Exercise requirements:
From the entries that follow, report every line in which "position" occurs.
■ ■ ■ ■
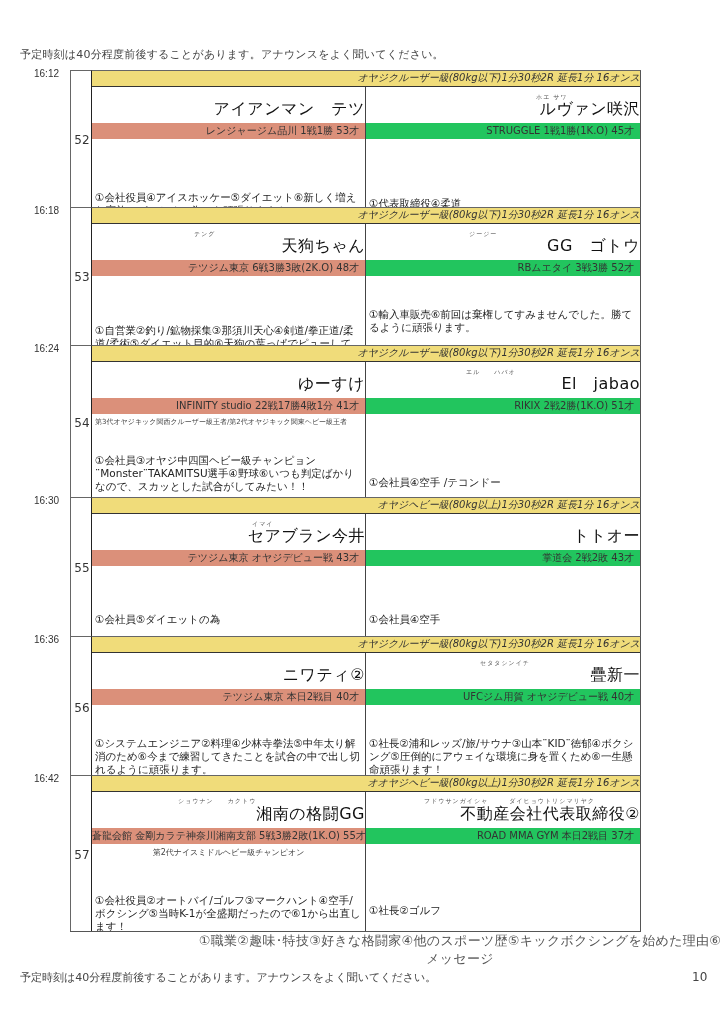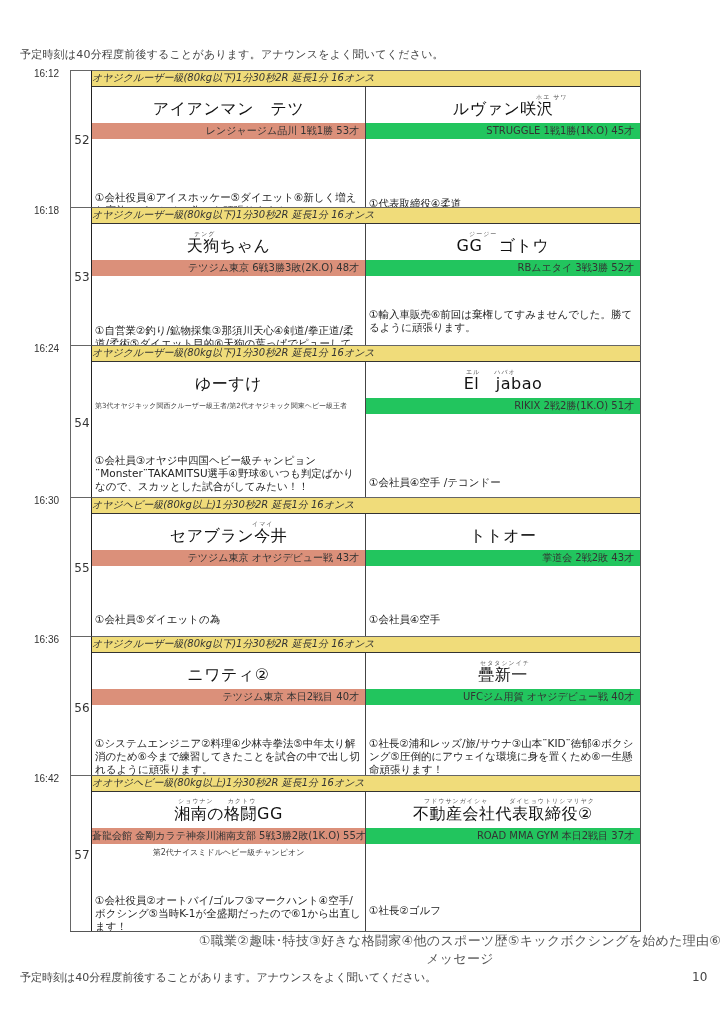--- a/index.html
+++ b/index.html
@@ -18,7 +18,7 @@
   .main { position: absolute; left: 92px; top: 0; width: 549px; bottom: 0;
           border-right: 1.5px solid #555; border-top: 1px solid #666; box-sizing: border-box; }
   .division { height: 16px; background: #f0dc7a; border-bottom: 1.5px solid #333; box-sizing: border-box;
-              font-size: 10px; font-style: italic; text-align: left; line-height: 14px; color: #333; }
+              font-size: 10px; font-style: italic; text-align: right; line-height: 14px; color: #333; }
   .sides { position: absolute; top: 16px; left: 0; right: 0; bottom: 0; display: flex; }
   .side { position: relative; width: 50%; height: 100%; box-sizing: border-box; }
   .side.left { border-right: 1px solid #444; }

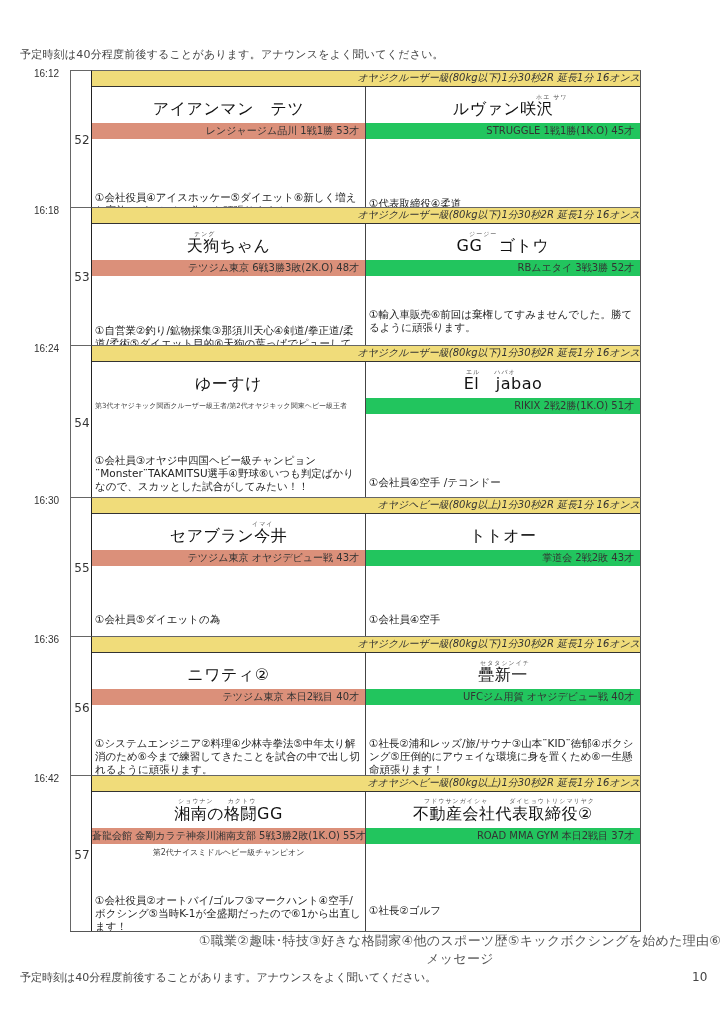--- a/index.html
+++ b/index.html
@@ -24,7 +24,7 @@
   .side.left { border-right: 1px solid #444; }
   .name-area { position: relative; height: 36px; }
   .furigana { position: absolute; font-size: 6px; color: #555; letter-spacing: 1px; white-space: nowrap; }
-  .fname { position: absolute; left: 0; right: 0; bottom: 3px; text-align: center; font-size: 16px; color: #111; letter-spacing: 0.5px; white-space: nowrap; }
+  .fname { position: absolute; left: 0; right: 0; bottom: 3px; text-align: right; font-size: 16px; color: #111; letter-spacing: 0.5px; white-space: nowrap; }
   .gym-bar { height: 16px; font-size: 10px; line-height: 16px; text-align: right; padding-right: 6px; color: #333; white-space: nowrap; overflow: hidden; }
   .left .gym-bar { background: #db907a; }
   .right .gym-bar { background: #22c55e; }

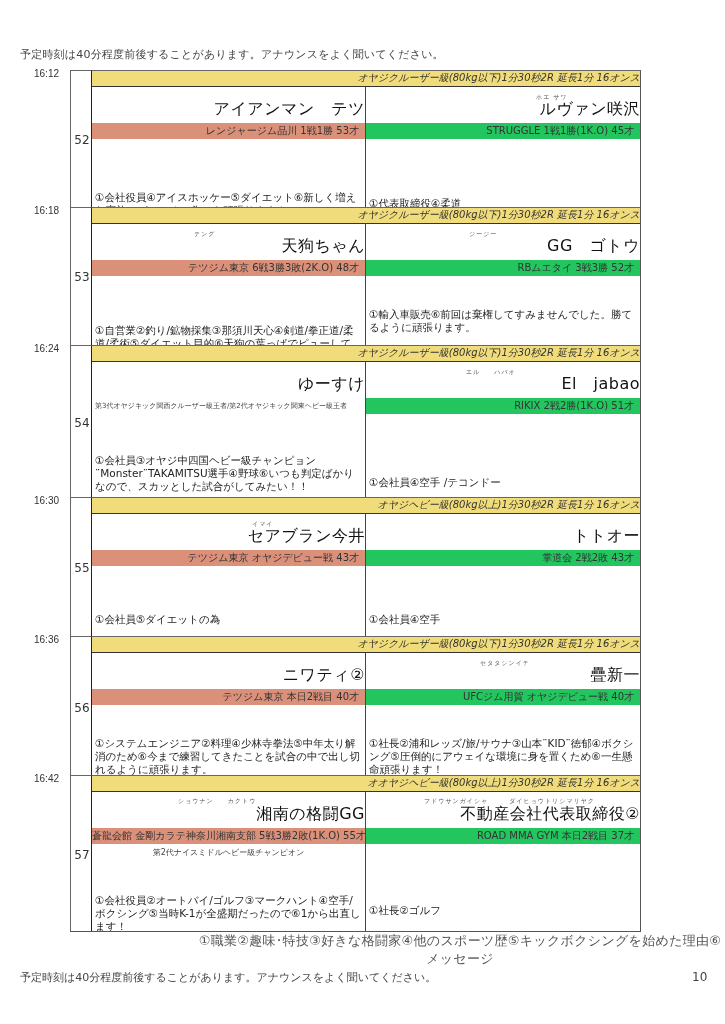--- a/index.html
+++ b/index.html
@@ -105,6 +105,7 @@
         <div class="name-area">
           <div class="fname">ゆーすけ</div>
         </div>
+        <div class="gym-bar">INFINITY  studio  22戦17勝4敗1分  41才</div>
         <div class="title-line">第3代オヤジキック関西クルーザー級王者/第2代オヤジキック関東ヘビー級王者</div>
         <div class="profile" style="top:76px;">①会社員③オヤジ中四国ヘビー級チャンピョン¨Monster¨TAKAMITSU選手④野球⑥いつも判定ばかりなので、スカッとした試合がしてみたい！！</div>
       </div>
■ ■ ■ ■
Solution to this problem:
   .main { position: absolute; left: 92px; top: 0; width: 549px; bottom: 0;
   .sides { position: absolute; top: 16px; left: 0; right: 0; bottom: 0; display: flex; }
   .side { position: relative; width: 50%; height: 100%; box-sizing: border-box; }
   .name-area { position: relative; height: 36px; }
   .furigana { position: absolute; font-size: 6px; color: #555; letter-spacing: 1px; white-space: nowrap; }
-  .fname { position: absolute; left: 0; right: 0; bottom: 3px; text-align: center; font-size: 16px; color: #111; letter-spacing: 0.5px; white-space: nowrap; }
+  .fname { position: absolute; left: 0; right: 0; bottom: 3px; text-align: right; font-size: 16px; color: #111; letter-spacing: 0.5px; white-space: nowrap; }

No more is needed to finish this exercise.